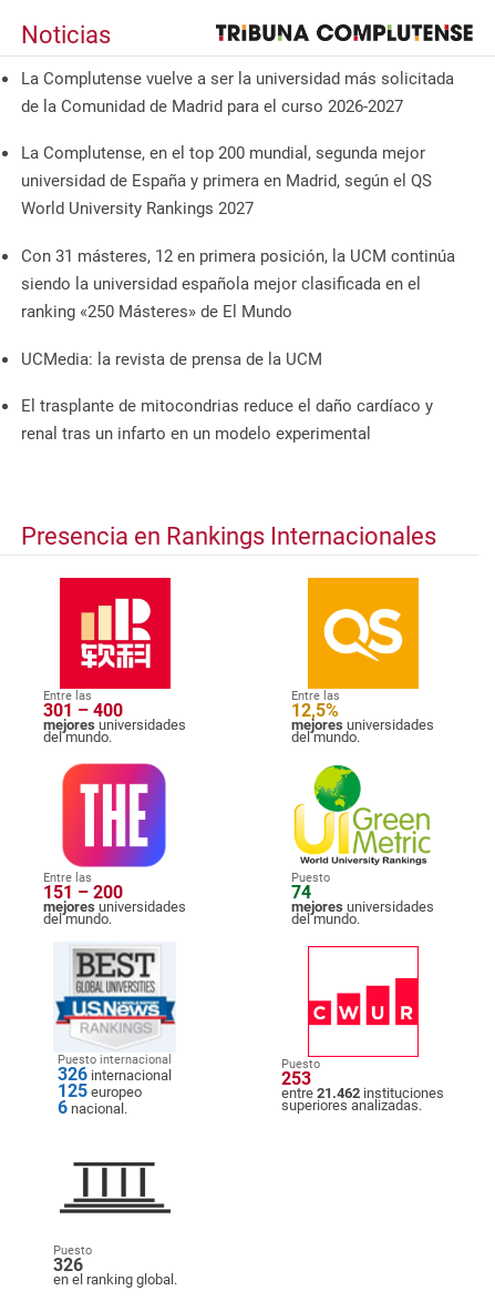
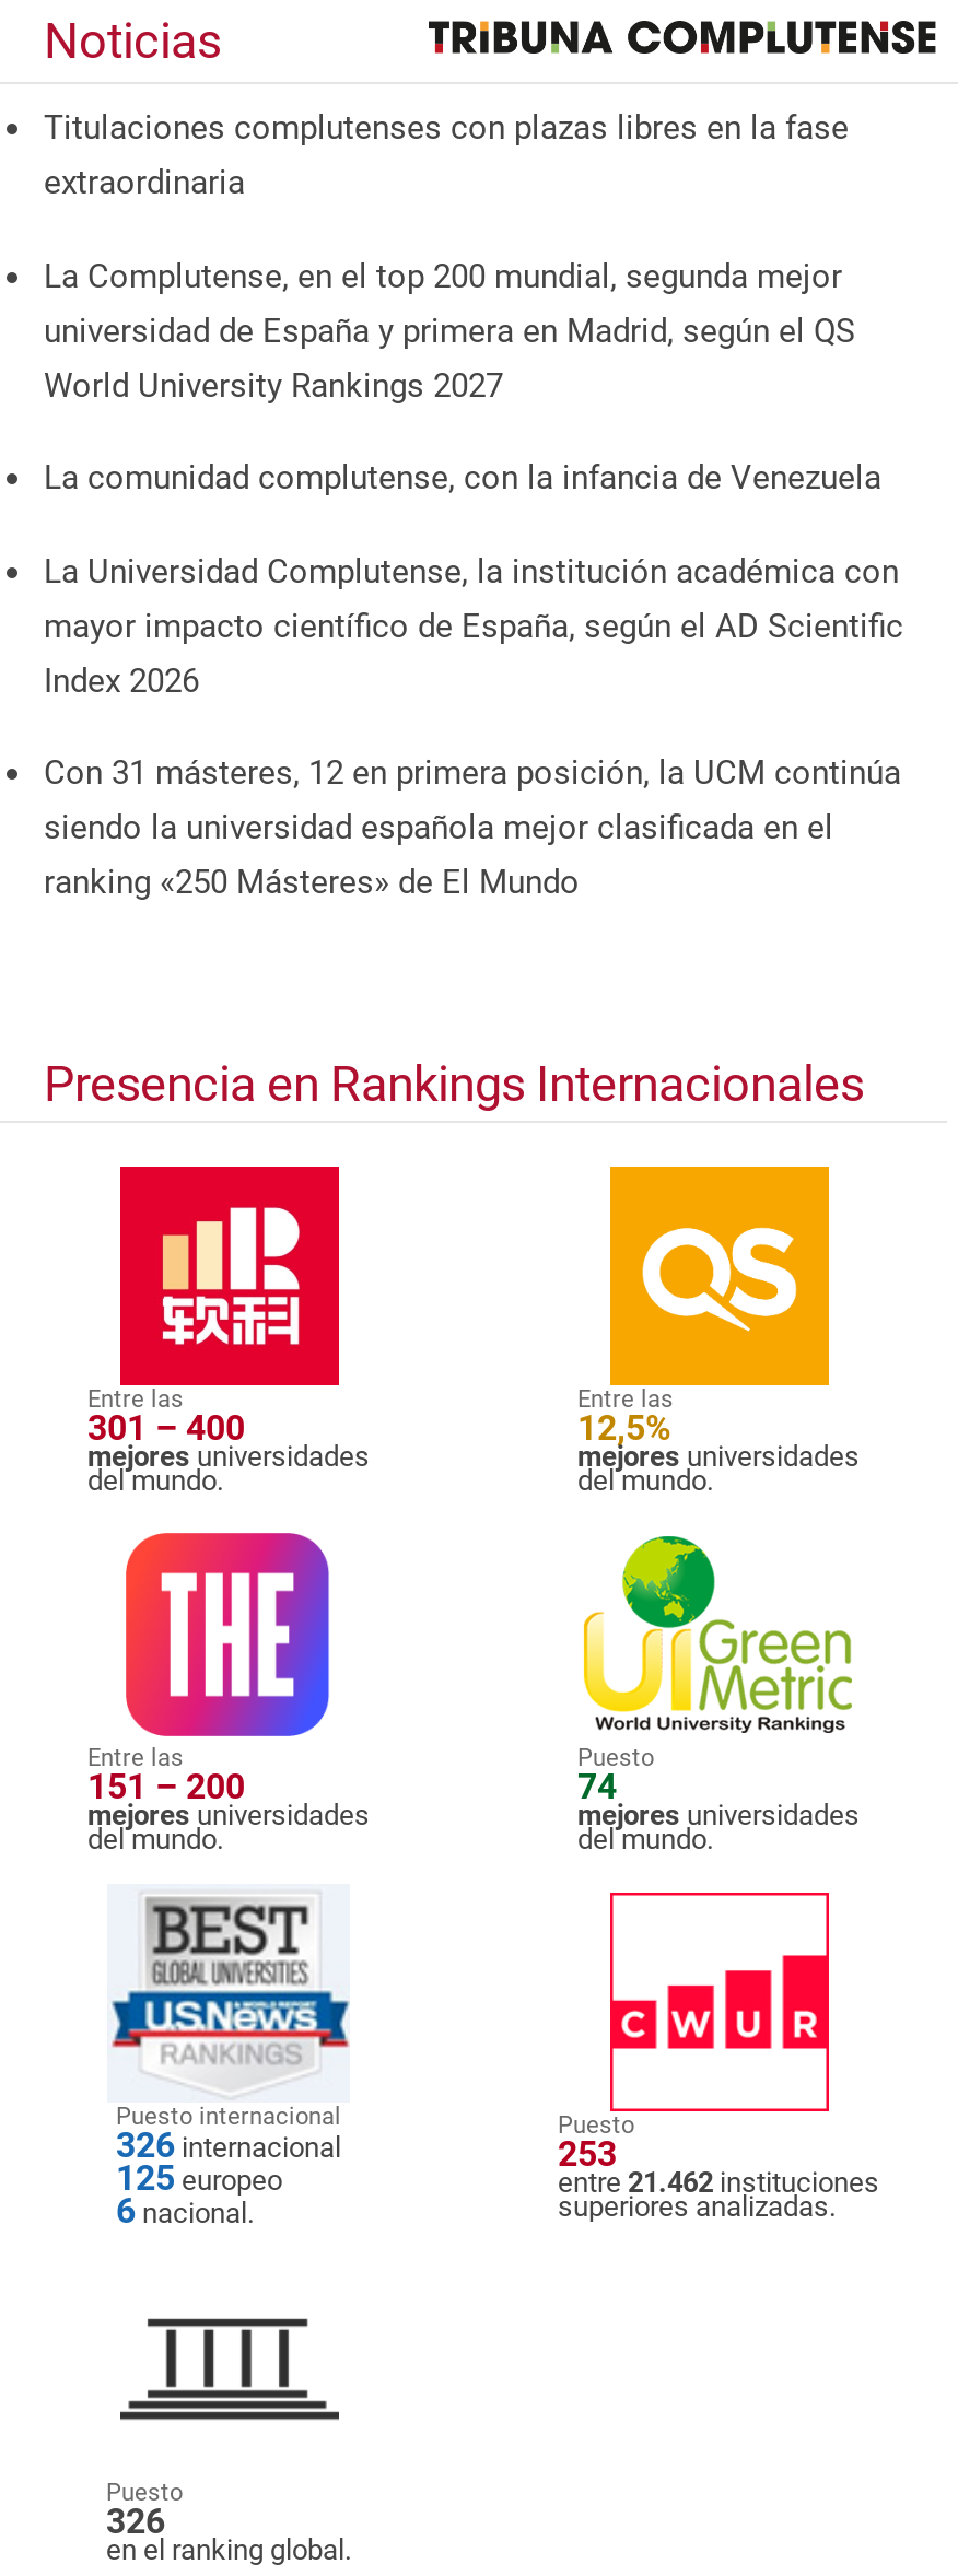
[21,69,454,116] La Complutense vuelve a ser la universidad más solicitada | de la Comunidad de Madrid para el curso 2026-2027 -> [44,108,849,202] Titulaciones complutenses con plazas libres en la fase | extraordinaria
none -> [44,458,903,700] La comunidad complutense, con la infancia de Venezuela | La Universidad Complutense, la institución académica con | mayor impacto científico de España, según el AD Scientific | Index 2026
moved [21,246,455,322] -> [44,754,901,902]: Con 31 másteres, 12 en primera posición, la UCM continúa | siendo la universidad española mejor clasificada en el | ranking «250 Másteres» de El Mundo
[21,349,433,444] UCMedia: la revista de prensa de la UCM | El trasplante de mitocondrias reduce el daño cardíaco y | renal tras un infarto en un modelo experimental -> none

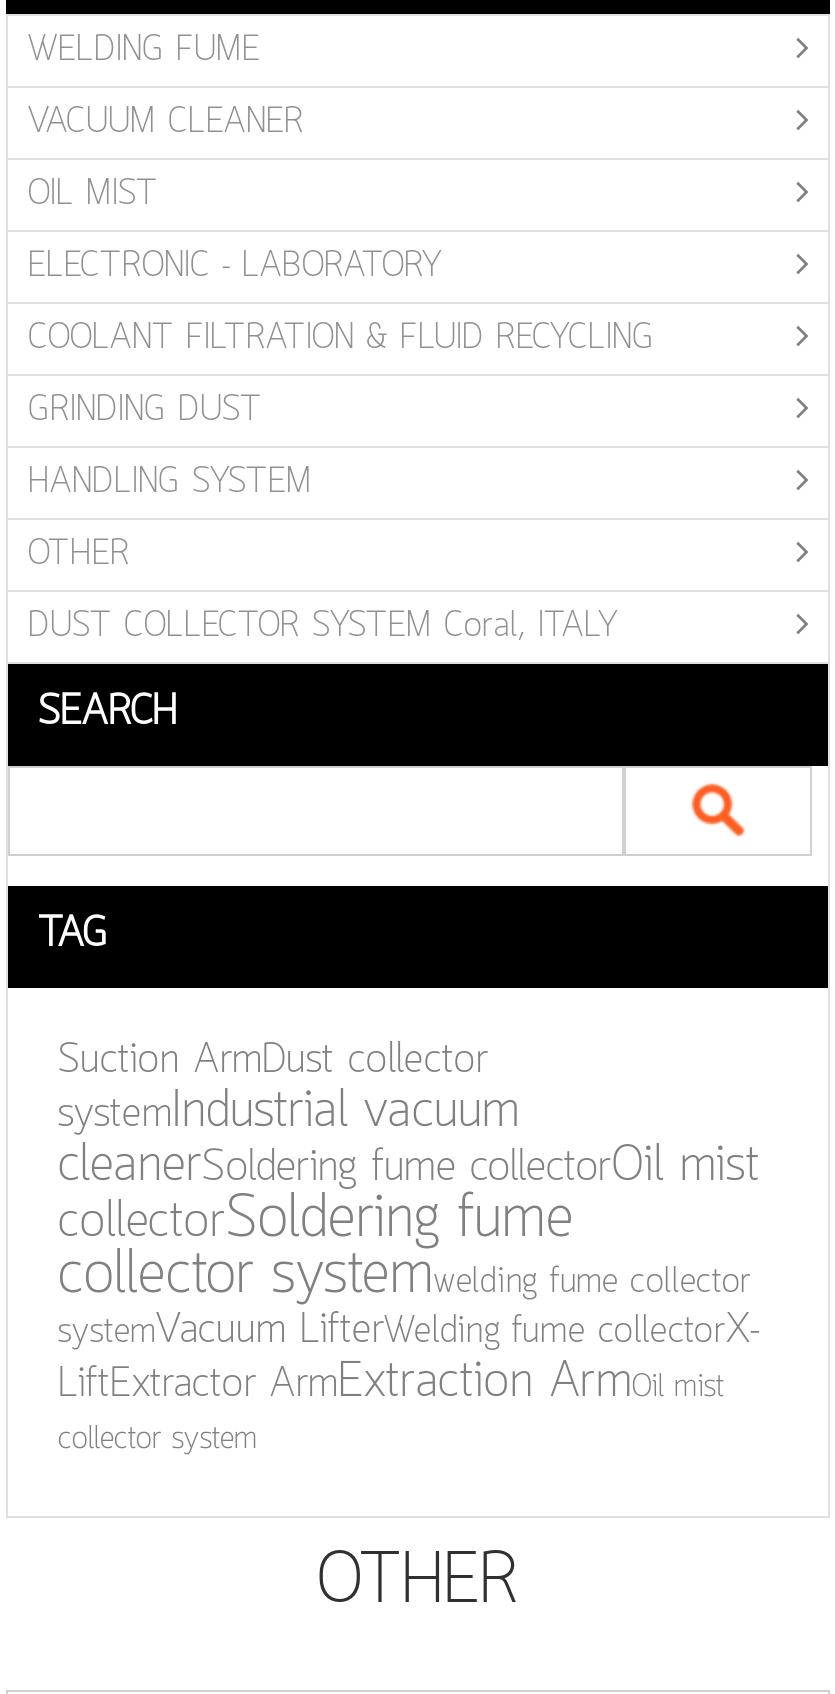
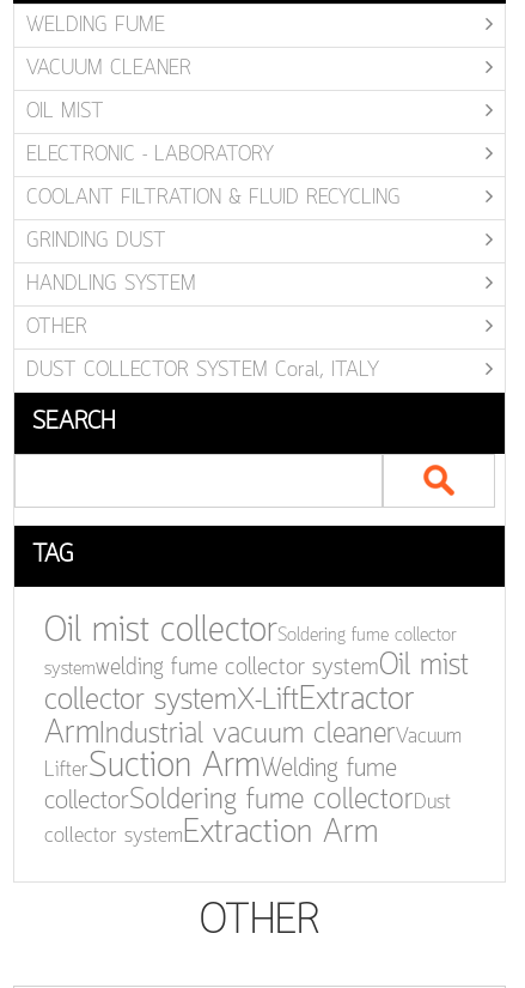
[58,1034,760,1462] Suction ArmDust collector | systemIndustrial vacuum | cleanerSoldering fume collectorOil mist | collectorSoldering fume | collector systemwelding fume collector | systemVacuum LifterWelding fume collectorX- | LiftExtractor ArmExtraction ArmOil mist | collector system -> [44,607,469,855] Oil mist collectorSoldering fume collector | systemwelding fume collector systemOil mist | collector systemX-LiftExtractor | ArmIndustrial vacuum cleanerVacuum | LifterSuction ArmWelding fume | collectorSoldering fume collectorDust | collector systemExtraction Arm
::::
**Work order:** Give back exactly the run of lines that opens the material above and ends at the line with "moved [21,246,455,322] ->". Omit the pictures.

**Problem solution:**
[21,69,454,116] La Complutense vuelve a ser la universidad más solicitada | de la Comunidad de Madrid para el curso 2026-2027 -> [44,108,849,202] Titulaciones complutenses con plazas libres en la fase | extraordinaria
none -> [44,458,903,700] La comunidad complutense, con la infancia de Venezuela | La Universidad Complutense, la institución académica con | mayor impacto científico de España, según el AD Scientific | Index 2026
moved [21,246,455,322] -> [44,754,901,902]: Con 31 másteres, 12 en primera posición, la UCM continúa | siendo la universidad española mejor clasificada en el | ranking «250 Másteres» de El Mundo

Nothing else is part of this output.